• What is expected: The line containing "YJR018W | Num_hits: 1 -> 2" and every line after it to the end of the records: set those down exactly, without any pictures.

(Image comparison data)
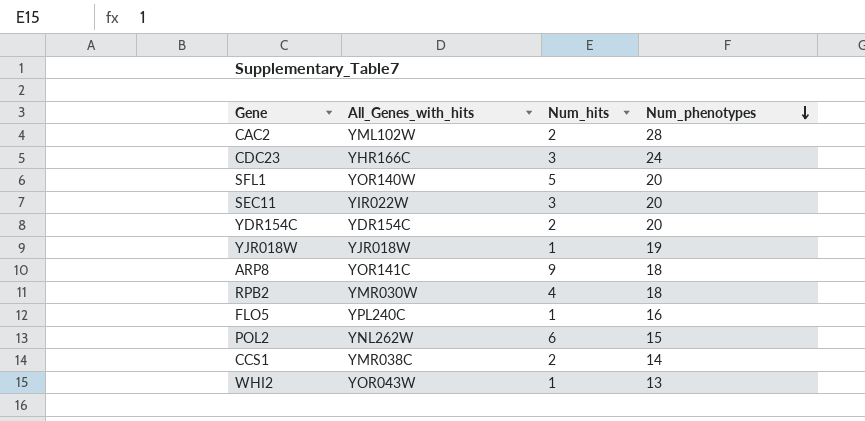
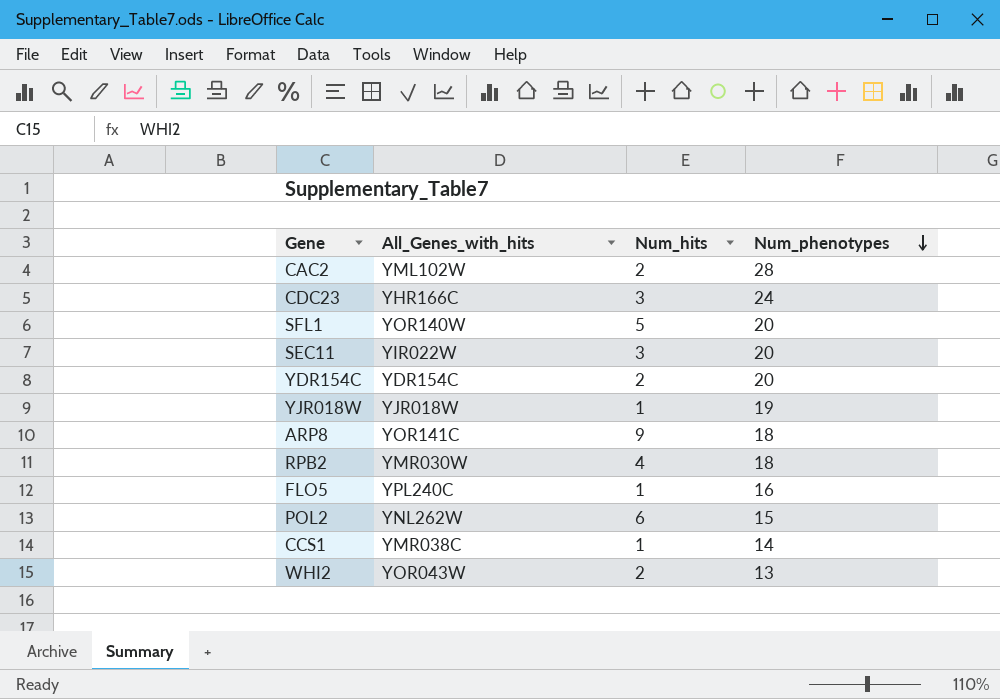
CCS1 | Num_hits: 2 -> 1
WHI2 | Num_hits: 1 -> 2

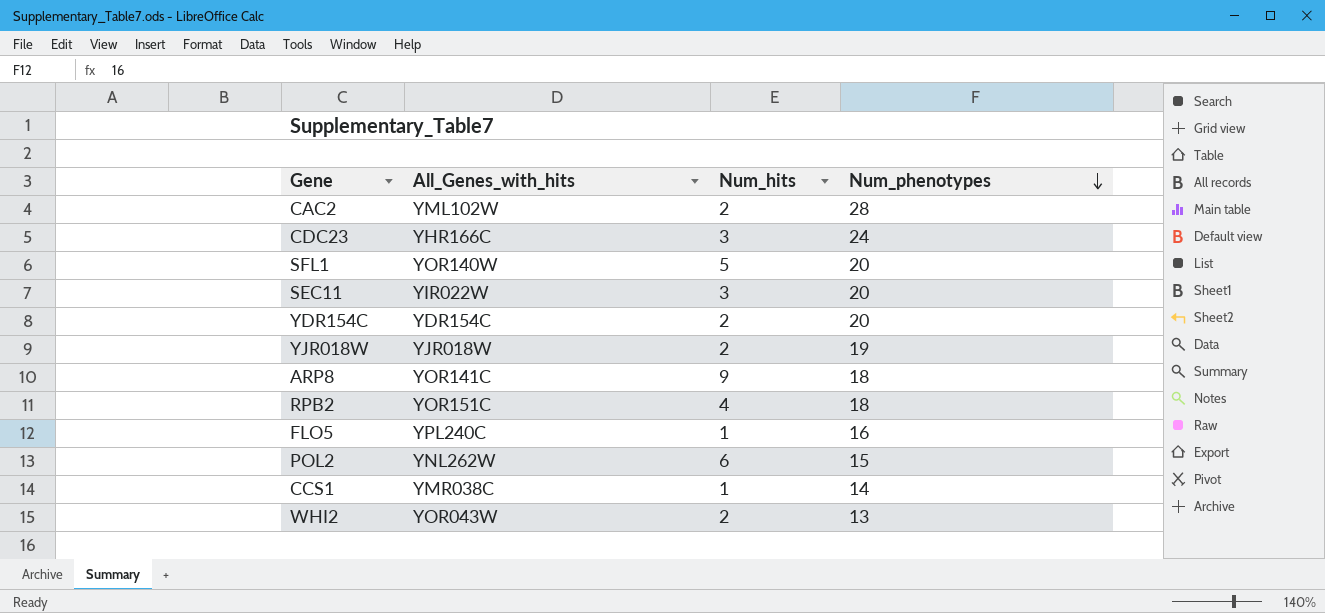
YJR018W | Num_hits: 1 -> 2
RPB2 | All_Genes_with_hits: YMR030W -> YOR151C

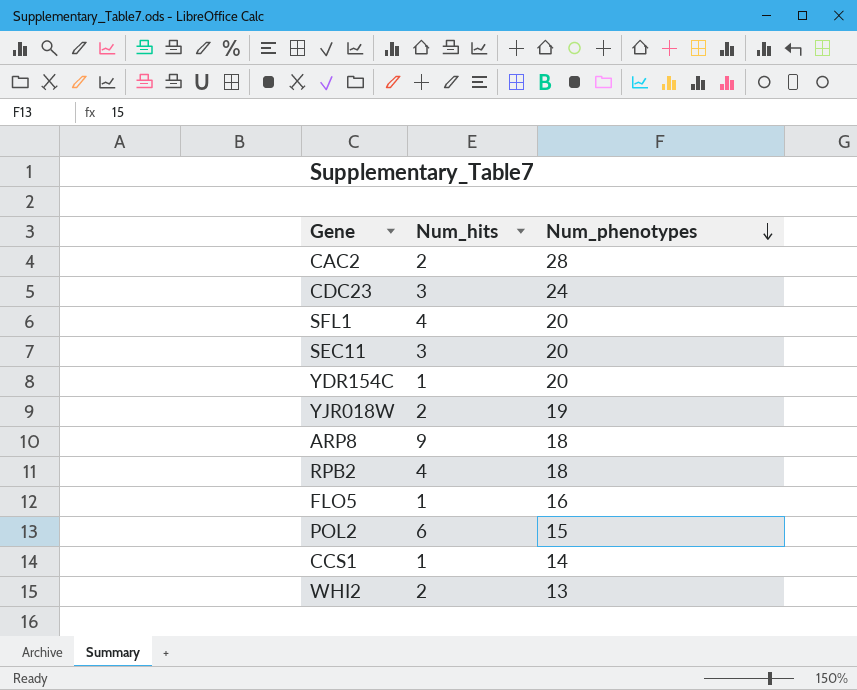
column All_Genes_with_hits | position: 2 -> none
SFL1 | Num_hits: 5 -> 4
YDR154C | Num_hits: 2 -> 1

• Answer to this exercise:
YJR018W | Num_hits: 1 -> 2
RPB2 | All_Genes_with_hits: YMR030W -> YOR151C

column All_Genes_with_hits | position: 2 -> none
SFL1 | Num_hits: 5 -> 4
YDR154C | Num_hits: 2 -> 1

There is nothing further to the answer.